I strongly suspect that the assumption is a theorem already in the literature, but I don't know where to look for it. For $n=2$ I can exhibit $$B_2 = \{x_0 x_1 + 1, x_0 x_1 + x_0 + 1, x_0 x_1 + x_1 + 1, x_0 x_1 + x_0 + x_1\}$$ and for $n=3$, $$B_3 = \{x_0 x_1 x_2 + 1, x_0 x_1 x_2 + x_0 x_1 + 1, x_0 x_1 x_2 + x_0 x_2 + 1, x_0 x_1 x_2 + x_1 x_2 + 1, x_0 x_1 x_2 + x_0 (x_1 + x_2 + 1) + 1, x_0 x_1 x_2 + x_1 (x_0 + x_2 + 1) + 1, x_0 x_1 x_2 + x_2 (x_0 + x_1 + 1) + 1, x_0 x_1 x_2 + x_0 x_1 + x_0 x_2 + x_1 x_2 + x_0 + x_1 + x_2\}$$

The optimal value for $k$ is $n$.

An example construction for $k = n$ is $W = [x_0, x_1, \ldots, x_{n-1}, x_0 + 1, x_1 + 1, \ldots, x_{n-1} + 1]$. Then the products which must be non-zero are $\prod_i (x_i + a_i)$ for all $\vec{a_i} \in \{0, 1\}^n$ and each is a sum of monomials containing at the very least $\prod_i x_i$.

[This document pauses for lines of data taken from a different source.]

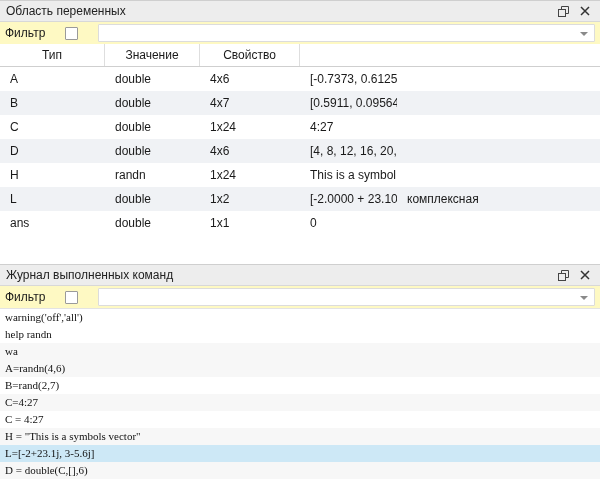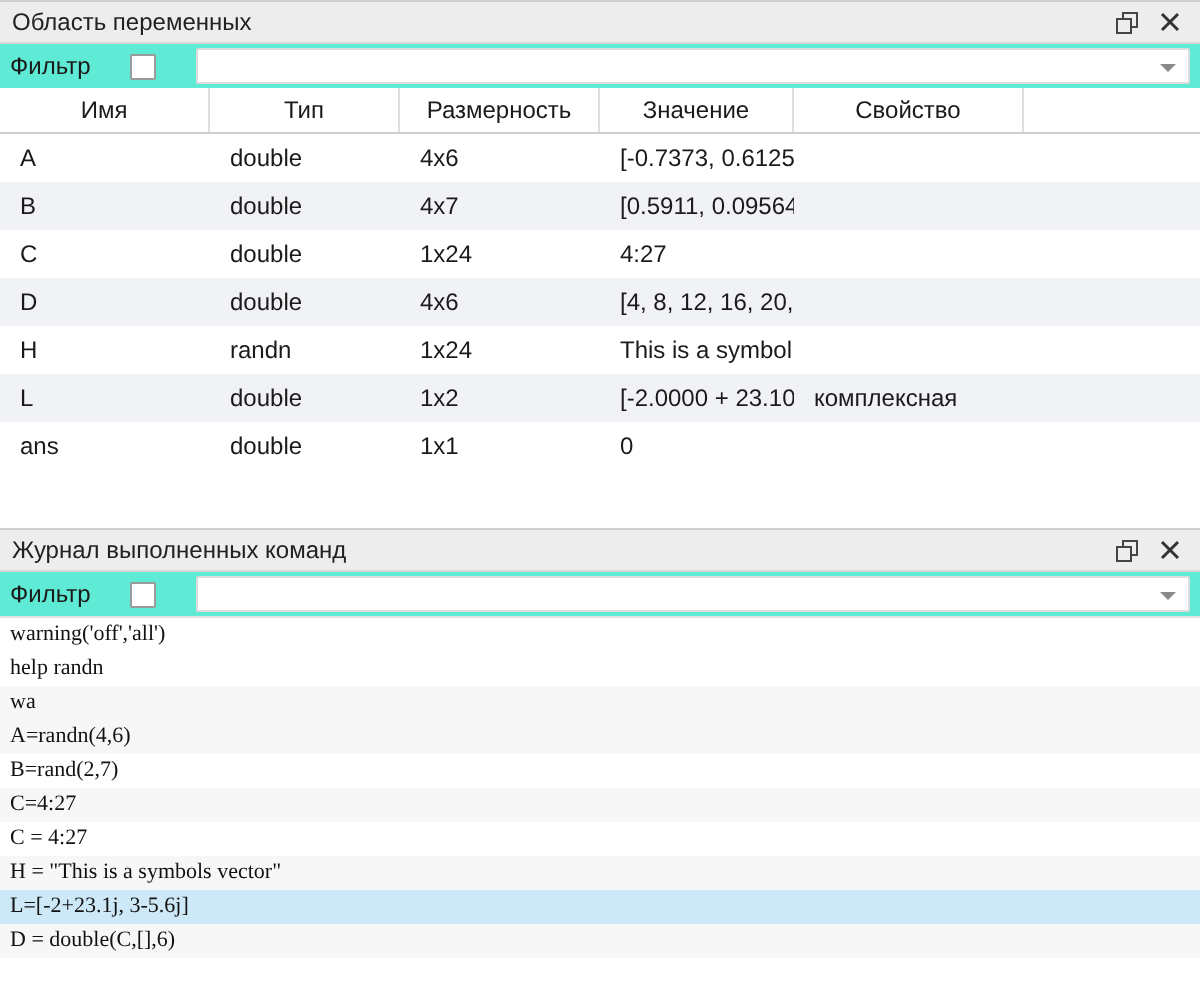"Фильтр" .filterbar { background: #5eead4 -> #fef9c3 }
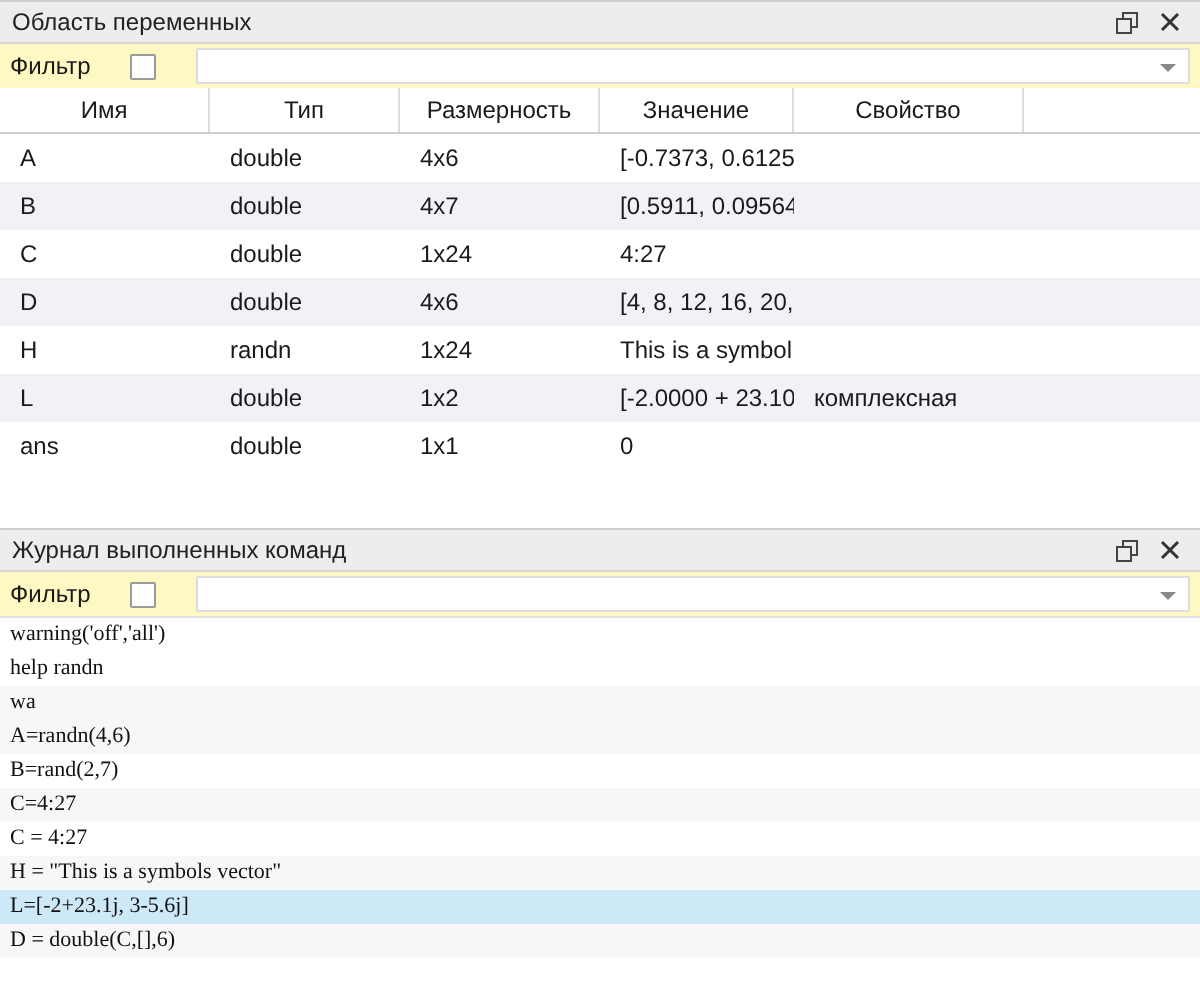"Имя" div.hcell { html: <div>Имя</div> -> none }
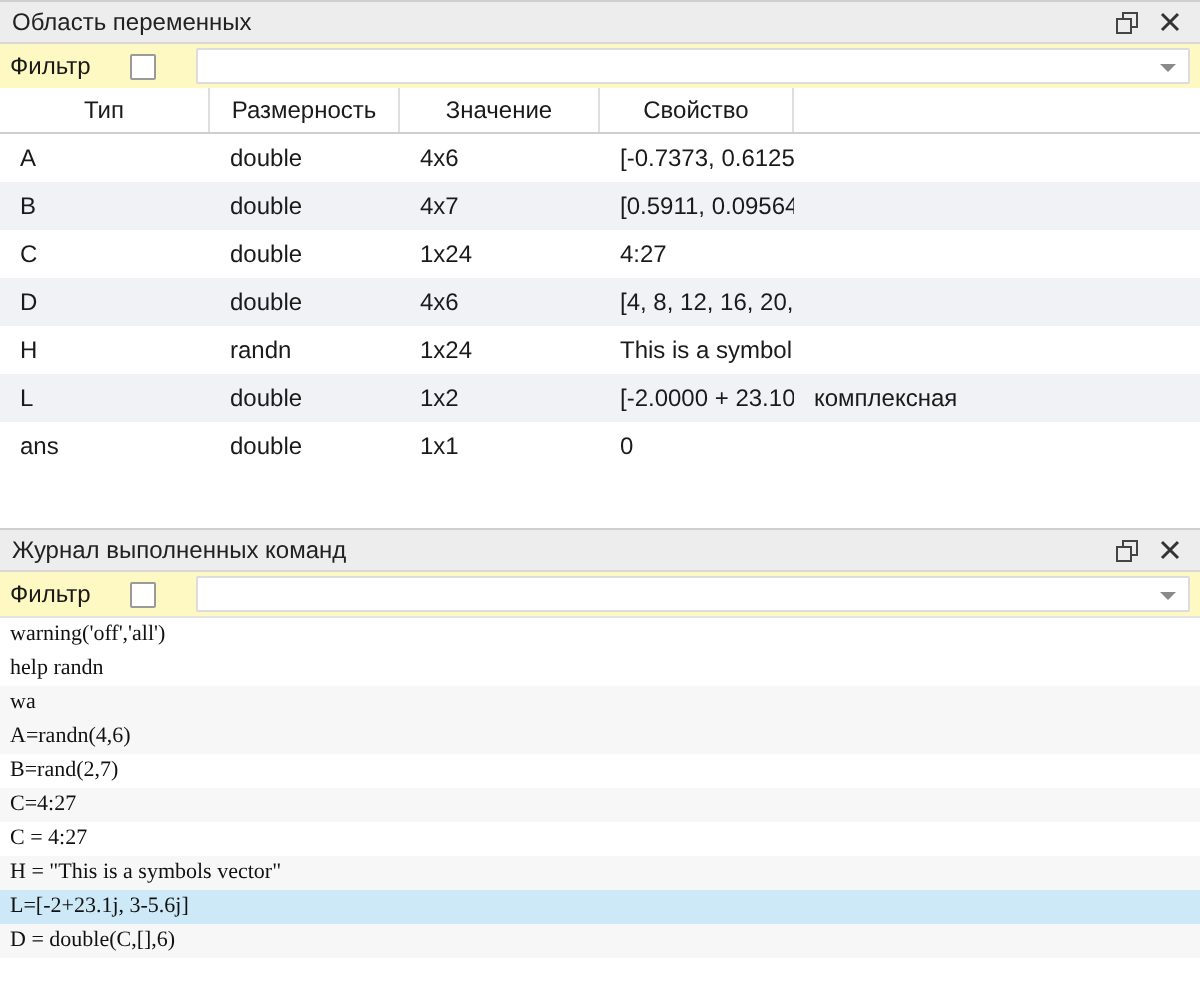"Размерность" div.hcell { html: <div>Размерность</div> -> none }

To show that $k \le n$ it's convenient to work in an isomorphic ring. Stone's representation theorem for Boolean rings gives us the existence of a ring $K'$ isomorphic to $K$. The elements of $K'$ are subsets of $[2^n]$, the addition operation is symmetric difference, and the multiplication operation is intersection. An explicit construction can be given by placing the atoms of $K'$ in bijection with the set $\{ \prod_i (x_i + a_i) : a \in \{0,1\}^n \}$.

The construction of $W$ can be rephrased as two injective functions $w: [k] \to 2^{[2^n]}$ and $\overline{w}: [k] \to 2^{[2^n]}$ such that their images are disjoint and $\forall i \in [k]: w(i) \cap \overline{w}(i) = \emptyset$. Then the condition is that for every $S$ in the Cartesian product ${\large\times}_i \{w(i), \overline{w}(i)\}$ the intersection ${\large\cap} S \neq \emptyset$.

Let's break the Cartesian product down: let $P_j = \{ \cap s: s \in {\large\times}_{i \le j} \{w(i), \overline{w}(i)\} \}$, so that the condition is that $\emptyset \not\in P_k$. We prove by induction that $\min_{p \in P_j} |p| \le 2^{n-j}$.

• Base case: $j=1$. Then $P_1 = \{w(1), \overline{w}(1)\}$. Since their intersection is empty, every element of $[2^n]$ is not in at least one of them, so $\min_{p \in P_j} |p| \le \frac12 2^n = 2^{n-1}$.
• Inductive case. Let $q$ be an element of $P_{j-1}$ for which $|q| \le 2^{n-j+1}$. Either at least half of the elements of $q$ are not in $w(j)$ or at least half of them are not in $\overline{w}(j)$. Therefore at least one of $q \cap w(j)$ or $q \cap \overline{w}(j)$ meets the indicated threshold.

Therefore $P_{n+1}$ must contain $\emptyset$ and we require $k \le n$.